Organ Creation: From laboratory-modified progenitor cells, a Scottish team has grown a thymus within a mouse. The organ is fully functional and fulfills its role in the maturation of T-lymphocytes. It is an immense step towards the potential production of human organs. The thymus is certainly not the most known organ of the human body, but researchers have made it pass an incredible stage. Using lab-reprogrammed cells, a team of researchers from the Regenerative Medicine Center at the University of Edinburgh managed to produce a fully functional thymus.
Their work was published on 24 August in the journal Nature. The thymus is an organ, located in man, straddling the neck and thorax. He is responsible for the maturation of T lymphocytes, which makes it extremely important for the immune system. In the face of various diseases and aging, it is possible to do thymus grafts or to inject more lymphocytes, but the organ remains unavailable and the graft includes many risks of complications due to the rejection phenomenon.
To alleviate this problem, which also affects other organs grafted, some researchers are working to make replacement organs using stem cells or, as here, progenitor cells. The Scottish team has come close to this goal. “The ability to grow replacement organs in the lab from cells is the holy grail of regenerative medicine,” said Catherine Clare Blackburn who conducted the study. But the size and complexity of laboratory organs remain limited for the time being. In the course of their work, the researchers extracted from the embryos of mice cells that connect tissues, fibroblasts. They then reprogrammed these cells by acting on a genetic “switch” within their DNA. This allowed them to get completely different cells, epithelial cells of the thymus. From there they contacted the latter with other types of thymus cells before transplanting them into living mice.

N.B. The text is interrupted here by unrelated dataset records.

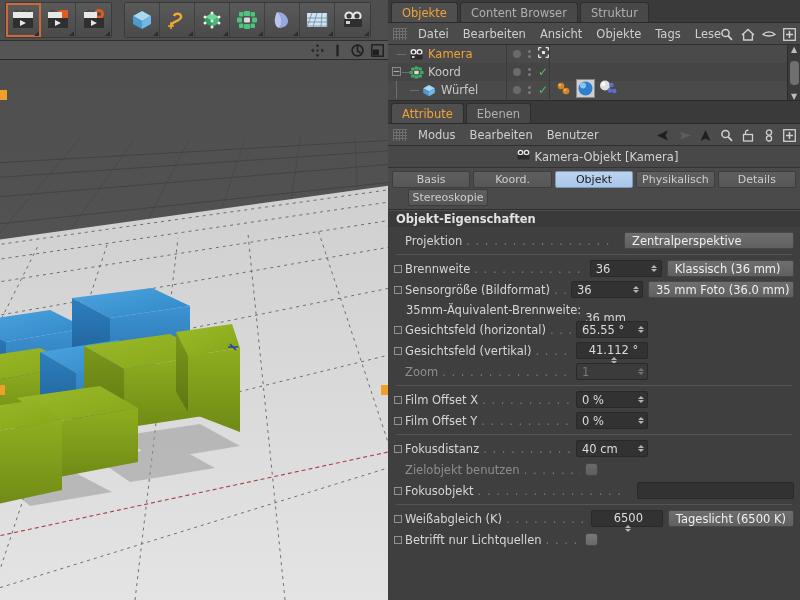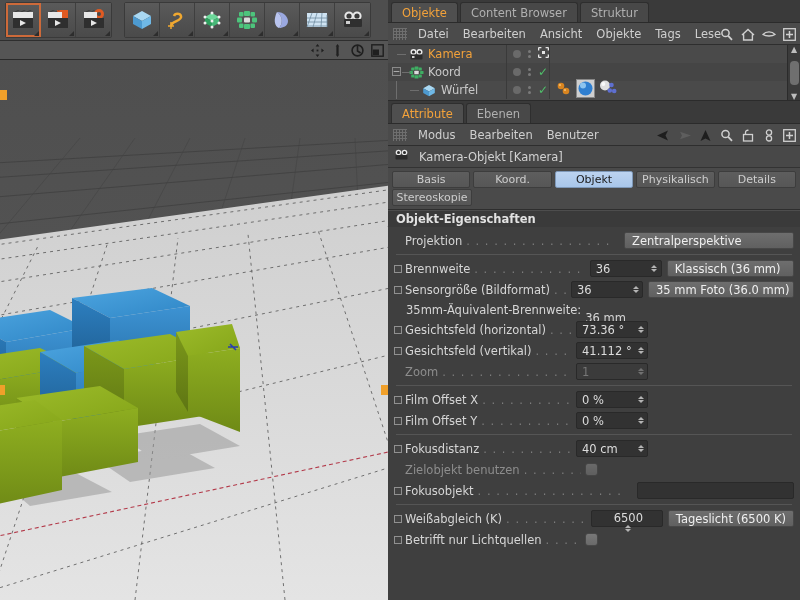--- a/index.html
+++ b/index.html
@@ -150,26 +150,26 @@
     position:absolute; right:0; top:0; width: 13px; height: 56px;
     background: #3b3b3b; border-left: 1px solid #2b2b2b;
     display:flex; flex-direction:column; align-items:center; justify-content:space-between;
   }
   .objmgr-scroll .arr { font-size: 8px; color:#bdbdbd; line-height:9px; }
   .objmgr-scroll .thumb { width: 9px; height: 24px; background: #6f6f6f; border-radius: 4px; }
 
   
   .attrmgr { position: relative; background: #3f3f3f; height: 477px; }
   .obj-title {
-    height: 22px; display:flex; align-items:center; gap:10px;
+    height: 22px; display:flex; align-items:center; gap:4px;
     padding-left: 6px; font-size: 11.5px; color:#d2d2d2;
-    background:#484848; border-bottom: 1px solid #333;
+    background:#484848; border-bottom: 1px solid #333; justify-content: center;
   }
   .tabrow { display:flex; padding: 3px 4px 0 4px; gap: 3px; background:#4a4a4a; }
-  .tabrow2 { display:flex; padding: 1px 4px 3px 4px; gap: 3px; background:#4a4a4a; border-bottom:1px solid #2e2e2e;}
+  .tabrow2 { display:flex; padding: 1px 4px 3px 20px; gap: 3px; background:#4a4a4a; border-bottom:1px solid #2e2e2e;}
   .attr-tab {
     flex: 1; height: 17px;
     display:flex; align-items:center; justify-content:center;
     font-size: 11px; color: #cdcdcd;
     background: linear-gradient(#5e5e5e,#565656);
     border: 1px solid #3d3d3d; border-radius: 2px;
   }
   .attr-tab.active { background: linear-gradient(#bcd3f0,#a8c6ea); color:#1a1a1a; border-color:#7e98b8; }
   .attr-tab.small { flex: 0 0 80px; }
 
@@ -808,33 +808,33 @@
         <div class="prow" style="height:19px;">
           <span class="pinfo">35mm-Äquivalent-Brennweite:</span>
           <span class="pinfo" style="padding-left:4px;margin-top:16px;">36 mm</span>
         </div>
 
         <div class="prow">
           <span class="pchk"></span>
           <span class="plabel">Gesichtsfeld (horizontal)</span>
           <span class="pdots">. . . . . .</span>
           <span class="pfield" style="width:72px; margin-right:146px;">
-            <span class="val">73.36 °</span>
+            <span class="val">65.55 °</span>
             <span class="spin">
                 <i class="up"></i>
                 <i class="dn"></i>
               </span>
           </span>
         </div>
 
         <div class="prow">
           <span class="pchk"></span>
           <span class="plabel">Gesichtsfeld (vertikal)</span>
           <span class="pdots">. . . . . . . .</span>
-          <span class="pfield" style="width:72px; margin-right:146px;">
+          <span class="pfield" style="width:72px; margin-right:146px;flex-direction:column;">
             <span class="val">41.112 °</span>
             <span class="spin">
                 <i class="up"></i>
                 <i class="dn"></i>
               </span>
           </span>
         </div>
 
         <div class="prow">
           <span class="plabel dim" style="padding-left:11px;">Zoom</span>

The scientists then found that the cells organized themselves to form a thymus of natural size and capable of producing T lymphocytes after four weeks. It is the first functional organ made from laboratory cells transplanted into an animal. “By reprogramming the cells directly, we have succeeded in producing an artificial cell type that, once implanted, can form a fully organized and functional organ,” said Catherine Clare Blackburn.
“This is an important first step towards a generation of a laboratory thymus used in clinical conditions,” she added. Since lymphocytes play a major role in defending the body against infections, this world premiere suggests many applications. Now, it is estimated that about one in 4,000 babies would be born each year with an absent or defective thymus due to rare diseases such as Di George’s syndrome.
As adults, some people may also have dysfunction in this organ and in the production of T cells, making them very vulnerable to infections. “However, more research needed before this process replicated in a laboratory environment and in a safe, tightly controlled way for use in humans,” he said.